En cualquier caso, la preocupación constante y la rumia se desencadenan como estrategias de regulación, para obtener la sensación de que controlamos la situación y reducir el malestar que tenemos, pese a que los resultados no dependan de nosotras/os e, incluso, no podamos hacer nada para cambiarlos, haciéndonos sobreestimar lo útil que es darle vueltas a todo y focalizando negativamente la atención en nosotros mismos.
Esto perpetúa la preocupación, la rumia y el malestar, llevándonos a conclusiones sesgadas y catastrofistas que nos anticipan el peor escenario posible como forma de protegernos de futuras emociones negativas.
Pero, ¿lo que me pone nerviosa/o es comentar la propuesta? ¿Lo que me hace sentir mal es haberle dicho algo a mi pareja que quizá hoy no le diría? No necesariamente. Puede ocurrir que la situación de incertidumbre a la que nos enfrentamos se haya asociado negativamente y el mero hecho de entrar en contacto con ella (por ejemplo, con la sala de reuniones o con el enfado de mi pareja) me ponga nerviosa/o y me genere malestar, desencadenando pensamientos anticipatorios y un bucle de verbalizaciones del tipo “debo ser bueno en mi trabajo”, “debería pensar antes de hablar”, o pensamientos rumiativos “tengo que repasarlo para no cometer el mismo error que la otra vez”, “ya se enfadó antes por algo parecido”.
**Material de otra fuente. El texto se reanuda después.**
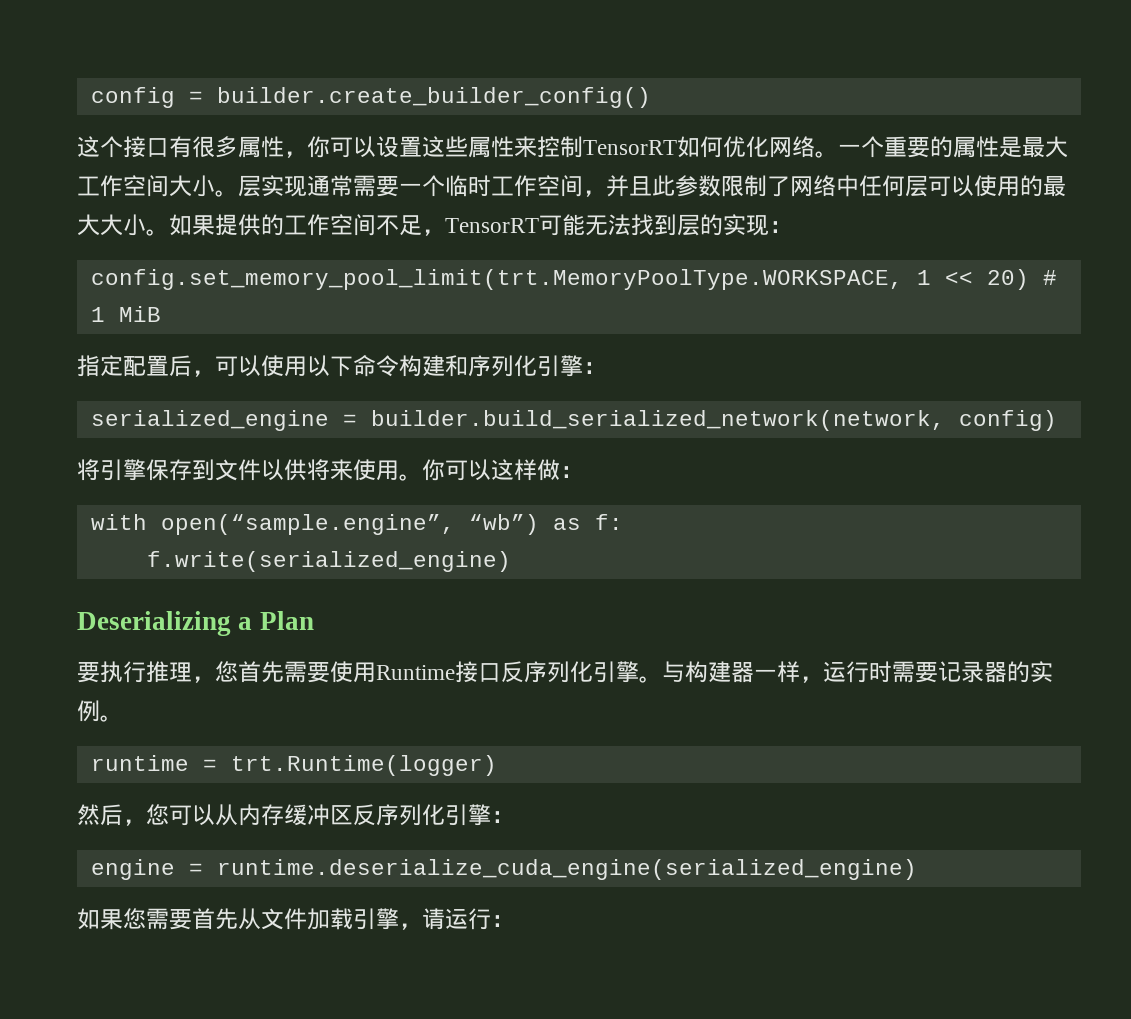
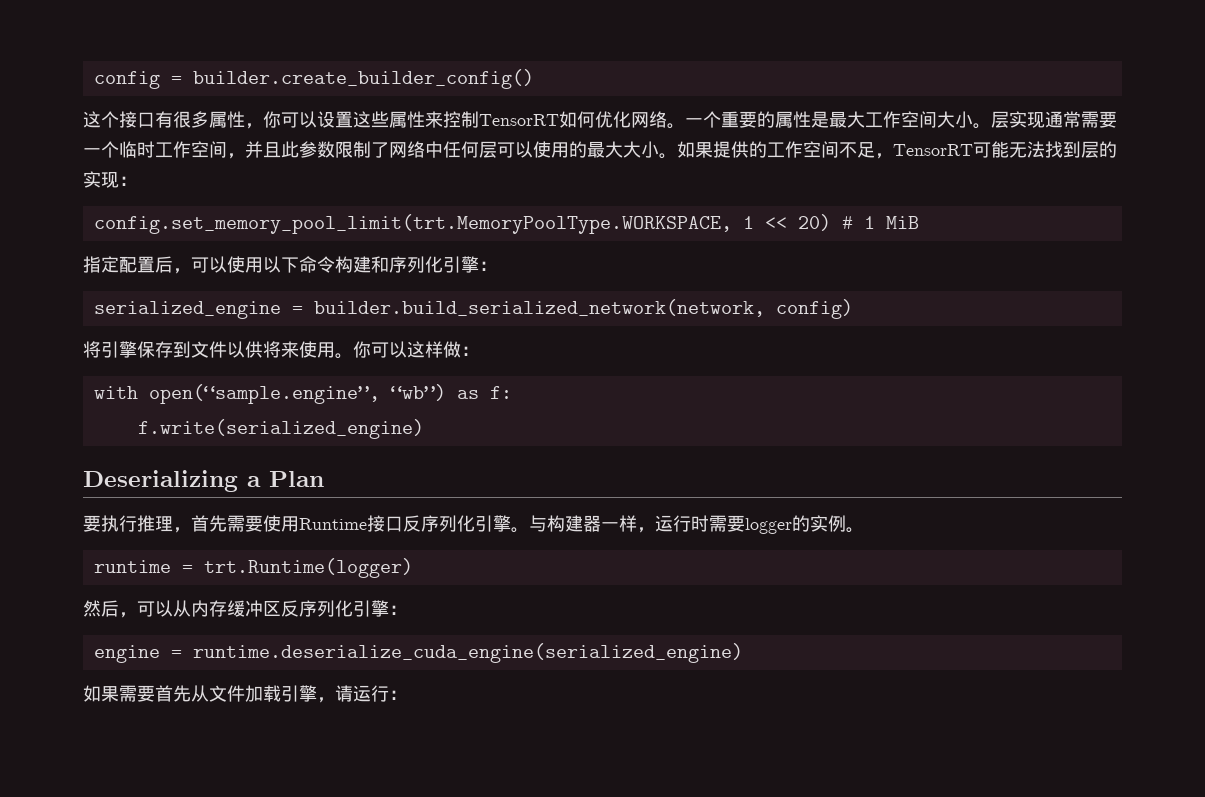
- 要执行推理，您首先需要使用Runtime接口反序列化引擎。
+ 要执行推理，首先需要使用Runtime接口反序列化引擎。
- 与构建器一样，运行时需要记录器的实例。
+ 与构建器一样，运行时需要logger的实例。
- 然后，您可以从内存缓冲区反序列化引擎：
+ 然后，可以从内存缓冲区反序列化引擎：
- 如果您需要首先从文件加载引擎，请运行：
+ 如果需要首先从文件加载引擎，请运行：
Estos pensamientos no son aleatorios, son resultado de la historia de aprendizaje, es decir, de nuestras experiencias previas y creencias, y es su tono negativo el que afecta a nuestro estado de ánimo y nuestra conducta influyéndose los tres mutuamente, lo que nos conduce a una orientación ineficaz hacia los problemas por la que pensamos que preocuparnos es la mejor forma de resolverlos (ya que pensar en todas las alternativas posibles me proporciona sensación de control), con la que iniciamos un repertorio conductual igualmente ineficaz como comprobar si me sé el examen, buscar información que confirme si a mi novia le ha molestado aquello que le dije o evitar asistir a la reunión por si me despiden (puesto que, aparentemente, me estoy encargando del problema, aunque realmente no haya hecho nada).
Todas ellas nos alivian temporalmente, pero a la larga se pueden convertir en un patrón de comportamiento habitual que produce el efecto contrario al que buscamos, aumentando nuestro malestar, inseguridad o culpa, disminuyendo nuestra capacidad de tolerar la incertidumbre y generando ansiedad o tristeza.
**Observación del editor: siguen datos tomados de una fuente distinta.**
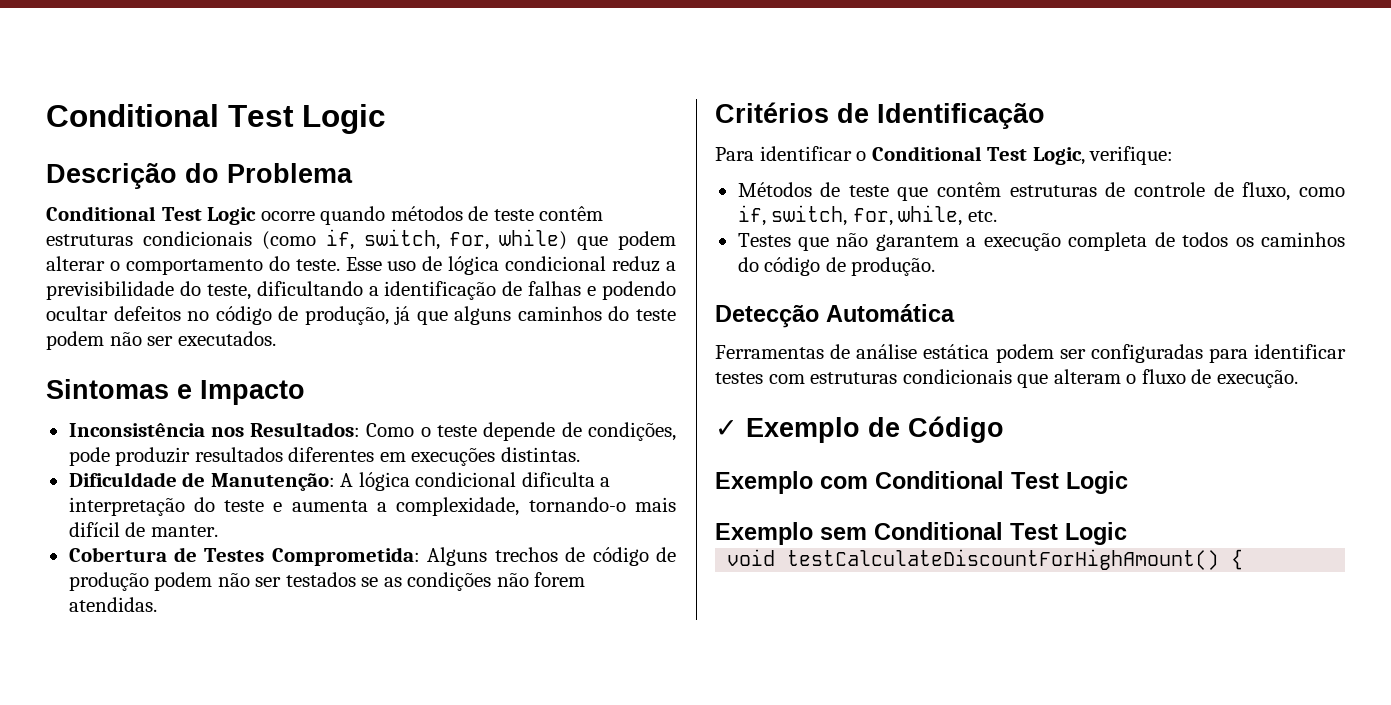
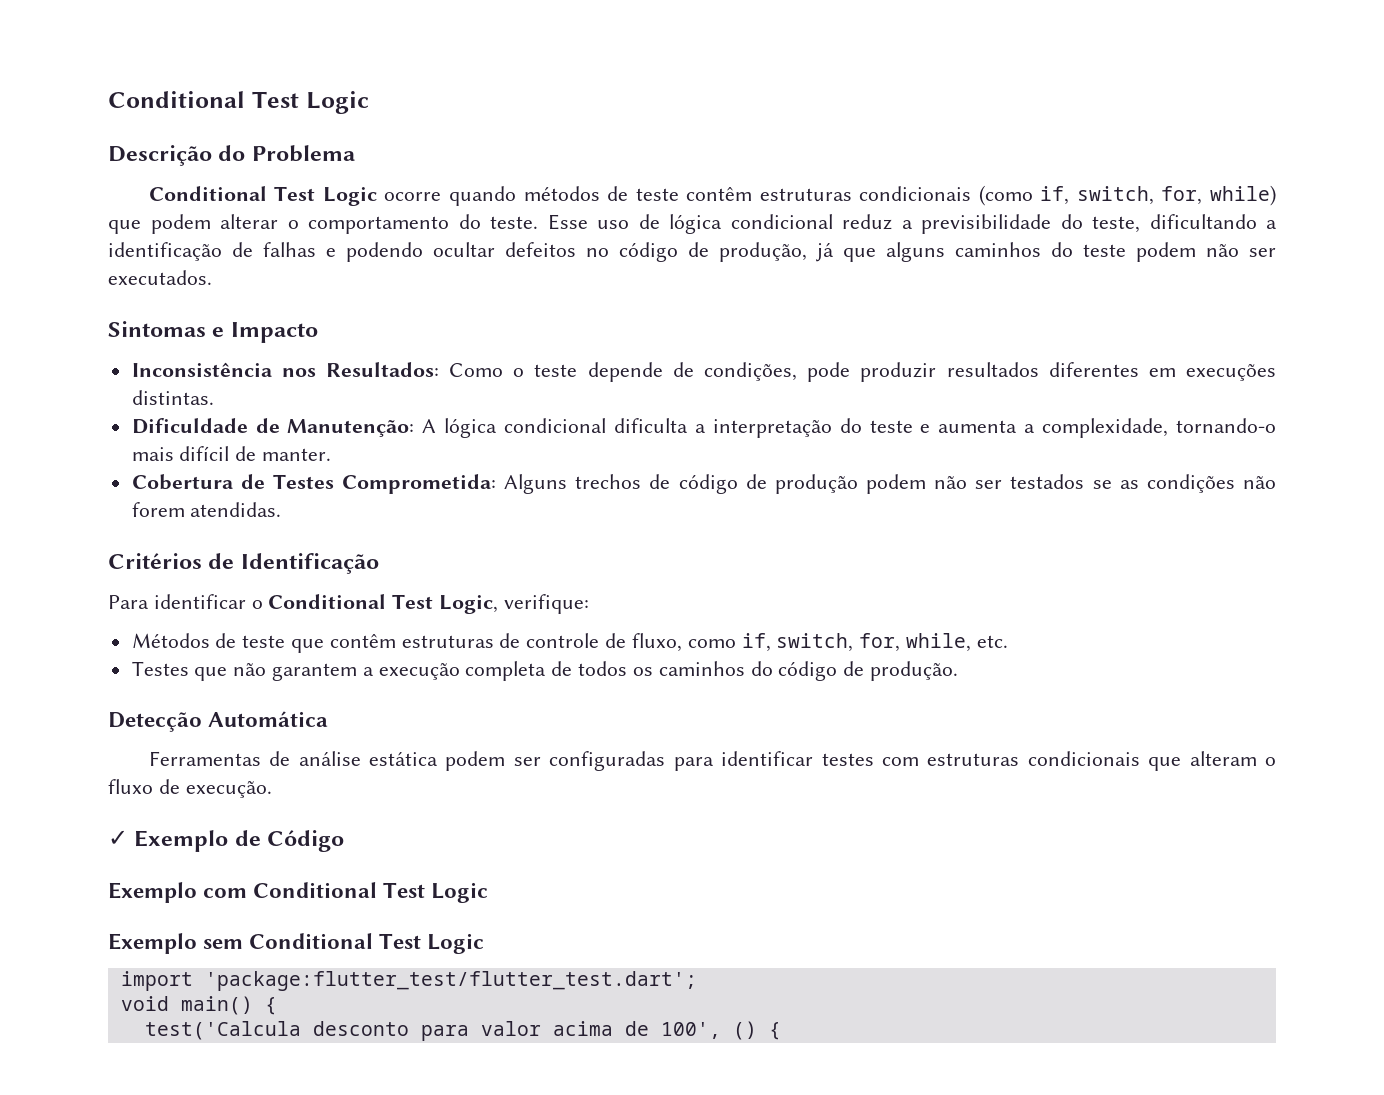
+ import 'package:flutter_test/flutter_test.dart';
- void testCalculateDiscountForHighAmount() {
+ void main() {
+ test('Calcula desconto para valor acima de 100', () {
Cuando has empezado a leer este texto hipotetizaba que ya estuvieras cansada/o, y es que la preocupación y la rumia nos pueden llevar a un estado de hiperalerta, una activación que nos hace sentir nerviosos, que acelera nuestra respiración y ritmo cardiaco, y dificulta que conciliemos el sueño porque, de noche, estoy a solas con mis pensamientos, sin distracciones.
Por eso, si en algún momento has experimentado algo parecido que haya afectado a tu estado de ánimo, tu trabajo o tu vida social, lo mejor es buscar ayuda profesional para gestionar de forma adecuada estos pensamientos negativos repetitivos ya que, al igual que aprendemos unas estrategias de regulación, podemos aprender otras más adaptativas que nos ayuden a manejar aquello que nos hace sentir mal.